ACOG immediately pushed back. Their president called the panel “alarmingly unbalanced.” They warned that the report would scare women into stopping life-saving treatment. And they were right. Within weeks, clinics reported a spike in anxiety calls - women afraid to take their meds, even when they were severely depressed.

The truth? The science hasn’t changed. The data still shows SSRIs are safe. The danger isn’t the medication. It’s the silence that follows fear.

What should you do if you’re pregnant and on antidepressants?

  • Don’t stop without talking to your doctor. The risk of relapse is too high.
  • If you’re on paroxetine, ask about switching to sertraline or citalopram.
  • Work with both your OB and a psychiatrist. Team care makes the difference.
  • Keep taking your meds unless your provider says otherwise.
  • Track your mood. If you feel worse, tell someone - don’t wait.
  • Consider therapy, exercise, and support groups alongside medication.
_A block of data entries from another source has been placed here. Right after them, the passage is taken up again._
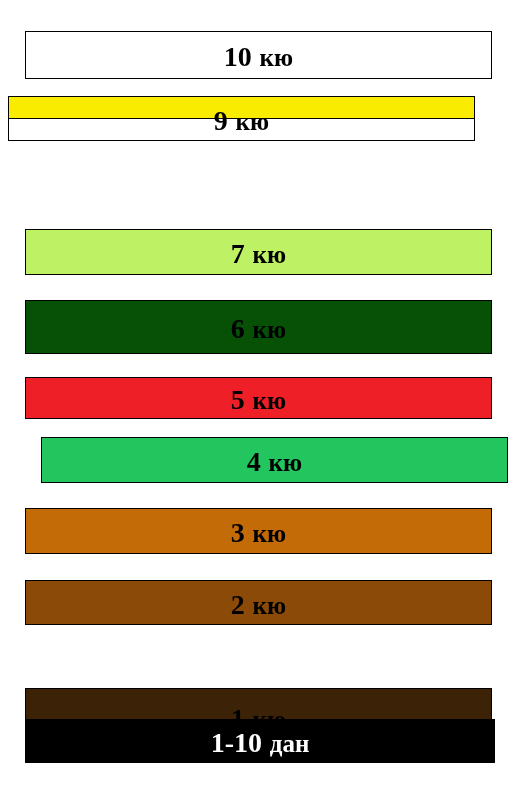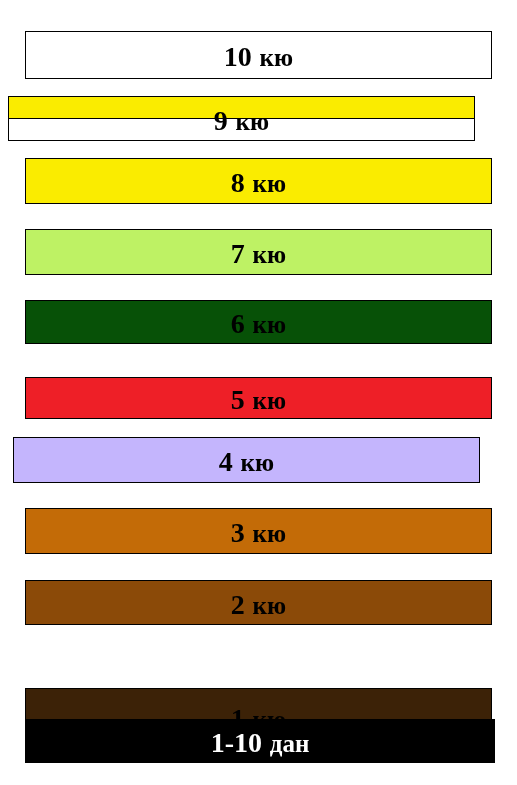--- a/index.html
+++ b/index.html
@@ -76,9 +76,6 @@
       <div class="half bottom" style="background: rgb(255, 255, 255);"></div>
       <div class="belt-label" style="color: rgb(0, 0, 0);"><span class="num">9</span> <span class="unit">кю</span></div>
     </div>
-    <div class="belt" style="left: 25px; top: 158px; width: 467px; height: 46px; background: rgb(250, 236, 0);">
-      <div class="belt-label" style="color: rgb(0, 0, 0);"><span class="num">8</span> <span class="unit">кю</span></div>
-    </div>
     <div class="belt" style="left: 25px; top: 229px; width: 467px; height: 46px; background: #bef264;">
       <div class="belt-label" style="color: rgb(0, 0, 0);"><span class="num">7</span> <span class="unit">кю</span></div>
     </div>

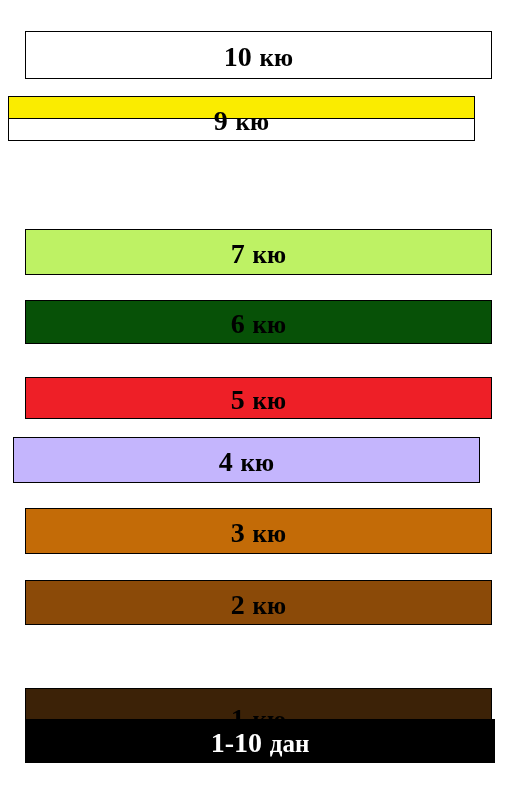--- a/index.html
+++ b/index.html
@@ -79,7 +79,7 @@
     <div class="belt" style="left: 25px; top: 229px; width: 467px; height: 46px; background: #bef264;">
       <div class="belt-label" style="color: rgb(0, 0, 0);"><span class="num">7</span> <span class="unit">кю</span></div>
     </div>
-    <div class="belt" style="left: 25px; top: 300px; width: 467px; height: 44px; background: rgb(7, 81, 7);">
+    <div class="belt" style="left: 25px; top: 300px; width: 467px; height: 54px; background: rgb(7, 81, 7);">
       <div class="belt-label" style="color: rgb(0, 0, 0);"><span class="num">6</span> <span class="unit">кю</span></div>
     </div>
     <div class="belt" style="left: 25px; top: 377px; width: 467px; height: 42px; background: rgb(238, 31, 39);">

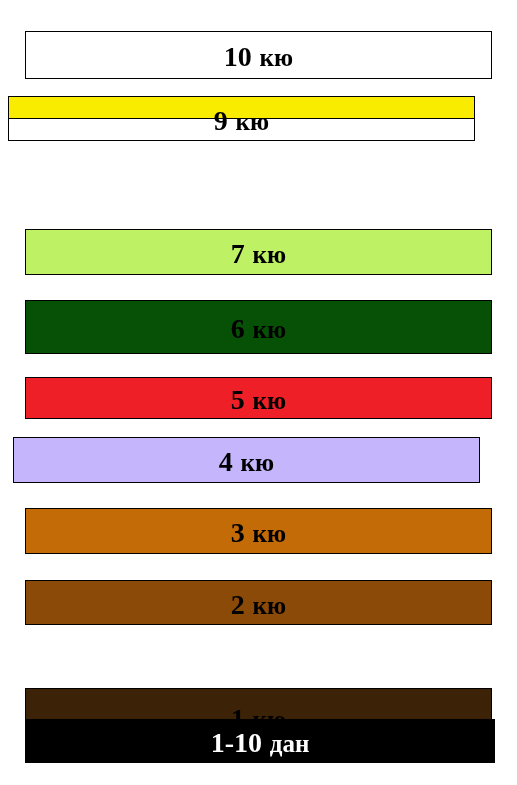--- a/index.html
+++ b/index.html
@@ -85,7 +85,7 @@
     <div class="belt" style="left: 25px; top: 377px; width: 467px; height: 42px; background: rgb(238, 31, 39);">
       <div class="belt-label" style="color: rgb(0, 0, 0);"><span class="num">5</span> <span class="unit">кю</span></div>
     </div>
-    <div class="belt" style="left: 13px; top: 437px; width: 467px; height: 46px; background: #c4b5fd;">
+    <div class="belt" style="left: 41px; top: 437px; width: 467px; height: 46px; background: #22c55e;">
       <div class="belt-label" style="color: rgb(0, 0, 0);"><span class="num">4</span> <span class="unit">кю</span></div>
     </div>
     <div class="belt" style="left: 25px; top: 508px; width: 467px; height: 46px; background: rgb(195, 107, 7);">

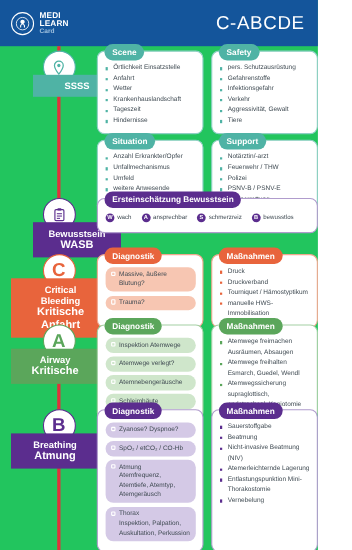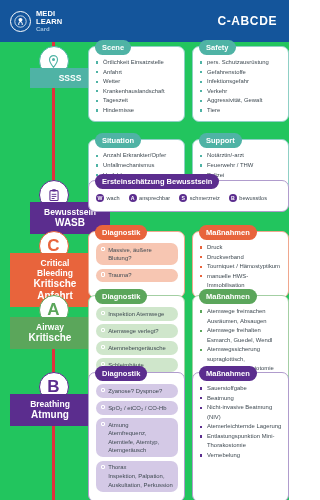--- a/index.html
+++ b/index.html
@@ -36,7 +36,7 @@
     margin-top: .5px;
   }
   .header-title {
-    color: #ffffff; font-weight: bold; font-size: 12px; letter-spacing: .6px;
+    color: #ffffff; font-weight: normal; font-size: 17px; letter-spacing: .6px;
   }
 
   

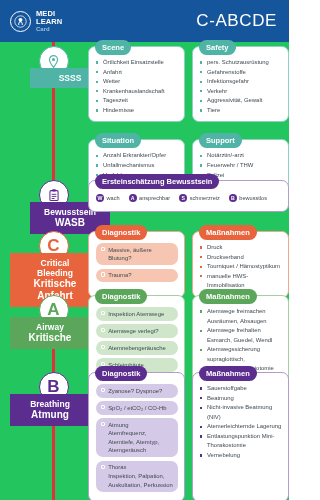--- a/index.html
+++ b/index.html
@@ -135,7 +135,7 @@
 
   .two-col { display: flex; gap: 7px; }
   .two-col > .panel { flex: 1 1 0; min-width: 0; }
-  .stack { display: flex; flex-direction: column; gap: 17px; }
+  .stack { display: flex; flex-direction: column; gap: 5px; }
 </style>
 </head>
 <body>

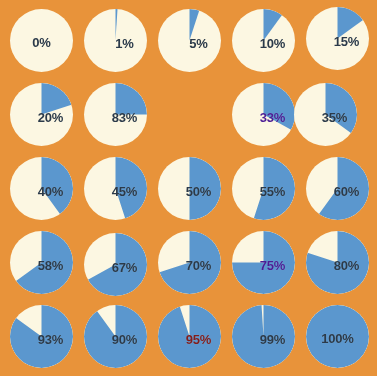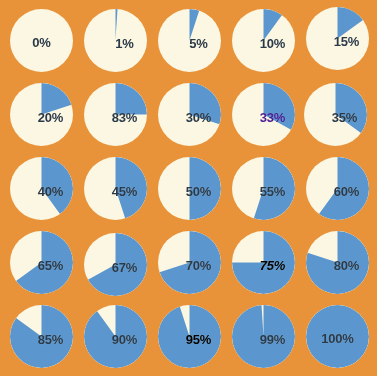--- a/index.html
+++ b/index.html
@@ -141,16 +141,6 @@
         <span>83%</span>
       </div>
     </div>
-    <div class="pie-cell" style="left: 158px; top: 83px;">
-      <div class="pie-disc" style="background: rgb(252, 247, 226);">
-        <svg class="pie-svg" viewBox="0 0 63 63">
-          <path d="M 31.5 31.5 L 31.5 0 A 31.5 31.5 0 0 1 61.458 41.234 Z" fill="#5B97CE"></path>
-        </svg>
-      </div>
-      <div class="pie-label" style="color: rgb(43, 58, 74);">
-        <span>30%</span>
-      </div>
-    </div>
     <div class="pie-cell" style="left: 232px; top: 83px;">
       <div class="pie-disc" style="background: rgb(252, 247, 226);">
         <svg class="pie-svg" viewBox="0 0 63 63">

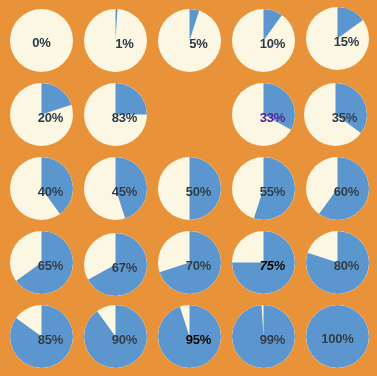--- a/index.html
+++ b/index.html
@@ -151,7 +151,7 @@
         <span>33%</span>
       </div>
     </div>
-    <div class="pie-cell" style="left: 304px; top: 83px;">
+    <div class="pie-cell" style="left: 294px; top: 83px;">
       <div class="pie-disc" style="background: rgb(252, 247, 226);">
         <svg class="pie-svg" viewBox="0 0 63 63">
           <path d="M 31.5 31.5 L 31.5 0 A 31.5 31.5 0 0 1 56.984 50.015 Z" fill="#5B97CE"></path>

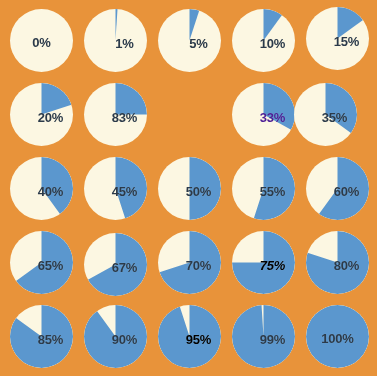--- a/index.html
+++ b/index.html
@@ -218,7 +218,7 @@
         </svg>
       </div>
       <div class="pie-label" style="color: rgb(43, 58, 74);">
-        <span>65%</span>
+        <span>58%</span>
       </div>
     </div>
     <div class="pie-cell" style="left: 84px; top: 233px;">

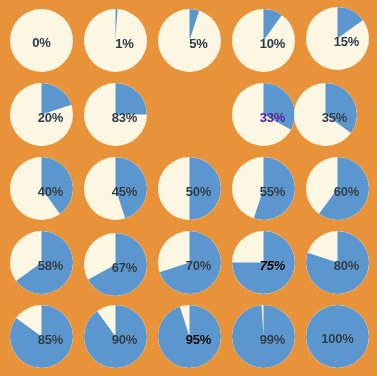--- a/index.html
+++ b/index.html
@@ -247,7 +247,7 @@
           <path d="M 31.5 31.5 L 31.5 0 A 31.5 31.5 0 1 1 0.000 31.500 Z" fill="#5B97CE"></path>
         </svg>
       </div>
-      <div class="pie-label" style="color: #000000; font-style: italic;">
+      <div class="pie-label" style="color: #4c1d95;">
         <span>75%</span>
       </div>
     </div>

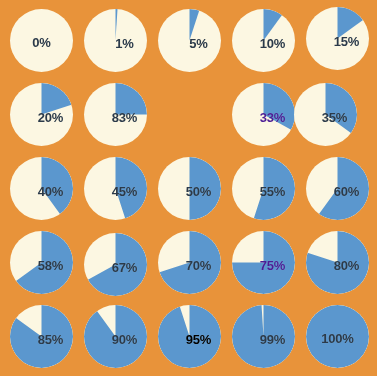--- a/index.html
+++ b/index.html
@@ -268,7 +268,7 @@
         </svg>
       </div>
       <div class="pie-label" style="color: rgb(43, 58, 74);">
-        <span>85%</span>
+        <span>93%</span>
       </div>
     </div>
     <div class="pie-cell" style="left: 84px; top: 305px;">

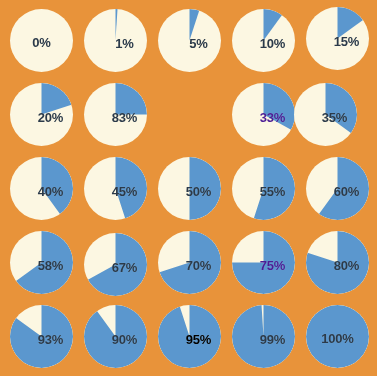--- a/index.html
+++ b/index.html
@@ -287,7 +287,7 @@
           <path d="M 31.5 31.5 L 31.5 0 A 31.5 31.5 0 1 1 21.766 1.542 Z" fill="#5B97CE"></path>
         </svg>
       </div>
-      <div class="pie-label" style="color: #000000;">
+      <div class="pie-label" style="color: #7f1d1d;">
         <span>95%</span>
       </div>
     </div>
Long-term effects on children? The data says: none

One of the biggest fears is: will my child have autism, ADHD, or learning problems because I took antidepressants?

A 2022 study followed 44,000 children from birth to age five. Half were exposed to SSRIs in utero. Half weren’t. There was no difference in language development, motor skills, behavior, or IQ. Other large studies in Scandinavia and Canada reached the same conclusion.

There’s no evidence that SSRIs harm brain development. But there’s strong evidence that untreated depression does.

You’re not alone. And you’re not doing anything wrong

Taking antidepressants during pregnancy isn’t a failure. It’s a responsible choice. It’s not weakness - it’s strength. You’re choosing to be healthy so you can be there for your child. You’re choosing to break the cycle of silence, shame, and suffering.

The science is clear. The risks of treatment are small. The risks of not treating? They’re life-threatening.